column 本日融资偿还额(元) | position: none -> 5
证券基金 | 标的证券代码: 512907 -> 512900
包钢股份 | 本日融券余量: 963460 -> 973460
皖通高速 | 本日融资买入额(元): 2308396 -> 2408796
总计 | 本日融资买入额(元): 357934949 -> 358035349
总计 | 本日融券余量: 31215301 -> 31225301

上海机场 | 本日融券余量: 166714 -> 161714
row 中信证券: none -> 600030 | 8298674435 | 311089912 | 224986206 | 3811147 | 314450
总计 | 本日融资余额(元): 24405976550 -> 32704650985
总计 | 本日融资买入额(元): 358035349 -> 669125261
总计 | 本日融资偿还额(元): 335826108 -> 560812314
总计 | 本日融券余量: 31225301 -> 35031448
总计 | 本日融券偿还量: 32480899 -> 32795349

========================================================================

• [REQUIRED ACTION] Send back the whole listing above exactly, please.

• [FINAL ANSWER]
column 本日融资偿还额(元) | position: none -> 5
证券基金 | 标的证券代码: 512907 -> 512900
包钢股份 | 本日融券余量: 963460 -> 973460
皖通高速 | 本日融资买入额(元): 2308396 -> 2408796
总计 | 本日融资买入额(元): 357934949 -> 358035349
总计 | 本日融券余量: 31215301 -> 31225301

上海机场 | 本日融券余量: 166714 -> 161714
row 中信证券: none -> 600030 | 8298674435 | 311089912 | 224986206 | 3811147 | 314450
总计 | 本日融资余额(元): 24405976550 -> 32704650985
总计 | 本日融资买入额(元): 358035349 -> 669125261
总计 | 本日融资偿还额(元): 335826108 -> 560812314
总计 | 本日融券余量: 31225301 -> 35031448
总计 | 本日融券偿还量: 32480899 -> 32795349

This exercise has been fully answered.